Penjualan vivo Mengalami Tekanan
Dalam beberapa periode terakhir, performa penjualan vivo di Indonesia menunjukkan tren menurun. Hal ini terlihat dari turunnya pangsa pasar yang membuat posisi vivo berada di bawah dalam daftar lima besar vendor smartphone.
Penurunan ini menjadi sinyal bahwa vivo tengah menghadapi tekanan serius, baik dari sisi kompetisi maupun perubahan perilaku konsumen.
Xiaomi dan Samsung Makin Kuat
Sementara vivo melemah, Xiaomi dan Samsung justru menunjukkan performa yang lebih stabil bahkan cenderung meningkat.
Xiaomi tetap konsisten dengan strategi “value for money” yang menawarkan spesifikasi tinggi dengan harga terjangkau. Pendekatan ini sangat cocok dengan karakter konsumen Indonesia yang sensitif terhadap harga.
Di sisi lain, Samsung unggul dari segi brand awareness, distribusi luas, serta lini produk yang kuat seperti Galaxy A Series yang mendominasi segmen menengah.
Persaingan Harga Semakin Ketat
Salah satu faktor utama yang memengaruhi penurunan penjualan vivo adalah ketatnya persaingan harga. Banyak vendor berlomba menghadirkan smartphone dengan spesifikasi tinggi namun tetap terjangkau.
Dalam kondisi ini, konsumen memiliki lebih banyak pilihan dan cenderung memilih produk dengan nilai terbaik. Jika tidak mampu bersaing secara harga maupun fitur, maka posisi brand akan mudah tergeser.
Konsumen Semakin Selektif
Perubahan perilaku konsumen juga menjadi tantangan tersendiri. Saat ini, pembeli tidak hanya melihat spesifikasi, tetapi juga mempertimbangkan pengalaman penggunaan, daya tahan, hingga ekosistem perangkat.
Xiaomi dan Samsung dinilai lebih cepat beradaptasi dengan tren ini, sementara vivo masih perlu memperkuat diferensiasi produknya agar lebih relevan di mata konsumen.
Tantangan di Segmen Menengah
Segmen menengah menjadi medan pertempuran utama di pasar Indonesia. Di rentang harga ini, hampir semua brand menghadirkan produk unggulan dengan fitur yang kompetitif.

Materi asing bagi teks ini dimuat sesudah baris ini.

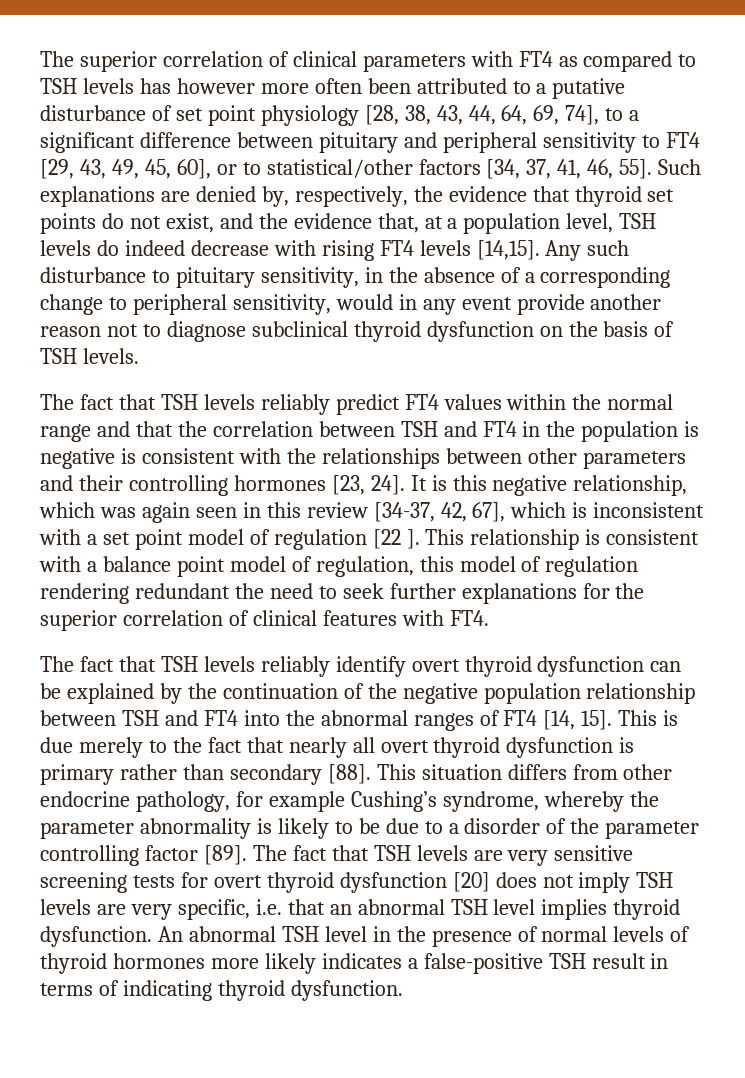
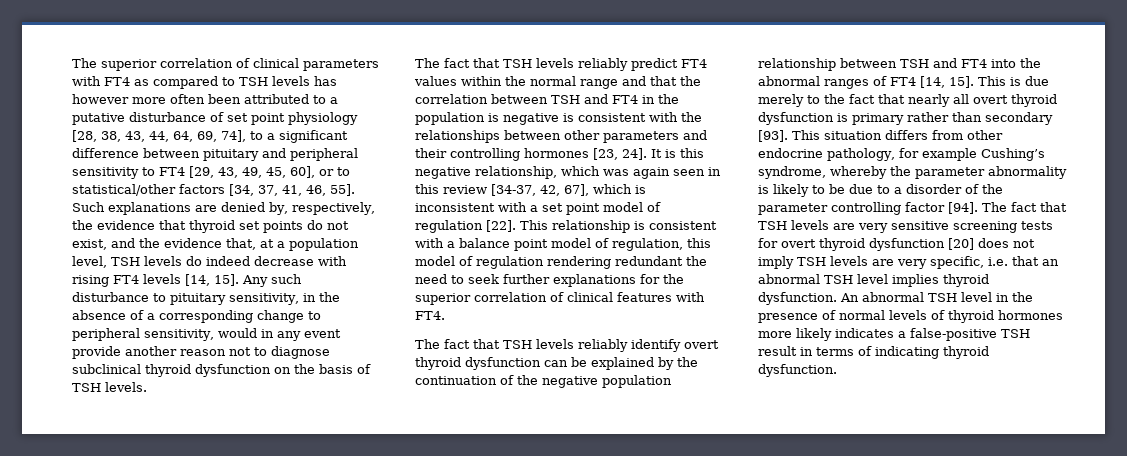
- Such explanations are denied by, respectively, the evidence that thyroid set points do not exist, and the evidence that, at a population level, TSH levels do indeed decrease with rising FT4 levels [14,15].
+ Such explanations are denied by, respectively, the evidence that thyroid set points do not exist, and the evidence that, at a population level, TSH levels do indeed decrease with rising FT4 levels [14, 15].
- It is this negative relationship, which was again seen in this review [34-37, 42, 67], which is inconsistent with a set point model of regulation [22 ].
+ It is this negative relationship, which was again seen in this review [34-37, 42, 67], which is inconsistent with a set point model of regulation [22].
- This is due merely to the fact that nearly all overt thyroid dysfunction is primary rather than secondary [88].
+ This is due merely to the fact that nearly all overt thyroid dysfunction is primary rather than secondary [93].
- This situation differs from other endocrine pathology, for example Cushing’s syndrome, whereby the parameter abnormality is likely to be due to a disorder of the parameter controlling factor [89].
+ This situation differs from other endocrine pathology, for example Cushing’s syndrome, whereby the parameter abnormality is likely to be due to a disorder of the parameter controlling factor [94].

vivo yang selama ini cukup kuat di segmen tersebut kini menghadapi tekanan dari berbagai arah, terutama dari Xiaomi yang agresif dan Samsung yang konsisten menjaga kualitas.
Strategi yang Perlu Diperkuat
Untuk keluar dari tekanan, vivo perlu melakukan berbagai penyesuaian strategi. Mulai dari inovasi produk yang lebih menonjol, penetapan harga yang kompetitif, hingga peningkatan distribusi dan promosi.

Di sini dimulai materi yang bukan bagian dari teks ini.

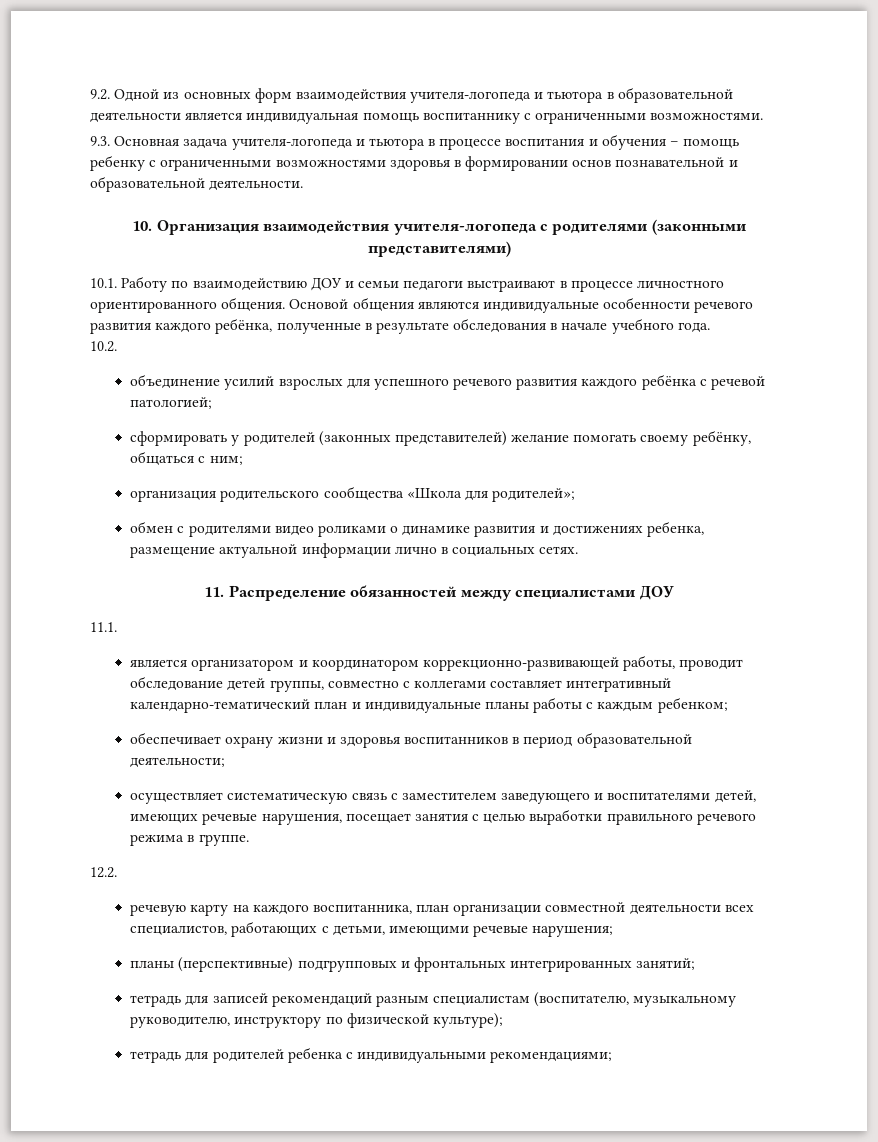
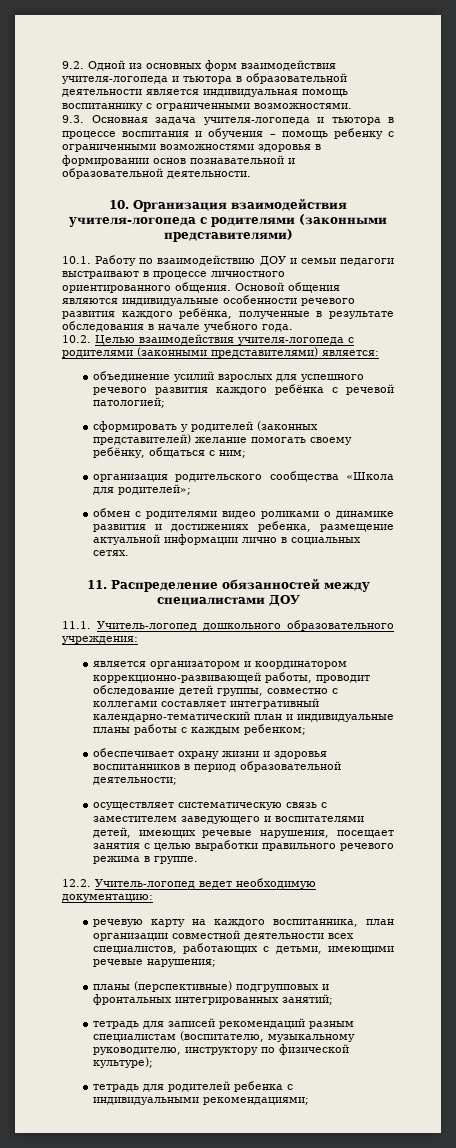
- 10.2.
+ 10.2. Целью взаимодействия учителя-логопеда с родителями (законными представителями) является:
- 11.1.
+ 11.1. Учитель-логопед дошкольного образовательного учреждения:
- 12.2.
+ 12.2. Учитель-логопед ведет необходимую документацию:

Selain itu, membangun loyalitas pengguna melalui layanan purna jual juga bisa menjadi kunci untuk mempertahankan pasar.
Peluang Masih Terbuka
Meski performa penjualan menurun, peluang vivo untuk bangkit masih terbuka. Selisih pangsa pasar antar vendor yang tidak terlalu jauh membuat persaingan tetap dinamis.
Dengan strategi yang tepat dan kemampuan membaca kebutuhan pasar, vivo masih memiliki kesempatan untuk memperbaiki posisinya di industri smartphone Indonesia.

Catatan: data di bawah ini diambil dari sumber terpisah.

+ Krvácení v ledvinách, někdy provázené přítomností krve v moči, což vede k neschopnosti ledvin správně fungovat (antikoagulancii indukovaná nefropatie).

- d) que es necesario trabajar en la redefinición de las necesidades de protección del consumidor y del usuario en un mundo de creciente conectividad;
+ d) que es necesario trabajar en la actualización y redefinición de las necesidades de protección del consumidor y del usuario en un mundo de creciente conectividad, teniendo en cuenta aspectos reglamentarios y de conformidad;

Kesimpulan: Kompetisi Semakin Sengit
Penurunan performa vivo di Indonesia menjadi gambaran betapa ketatnya persaingan di industri smartphone. Dominasi Xiaomi dan Samsung menunjukkan pentingnya inovasi, strategi harga, serta pemahaman terhadap kebutuhan konsumen.
Ke depan, hanya brand yang mampu beradaptasi dengan cepat yang akan bertahan dan berkembang di pasar yang semakin kompetitif ini.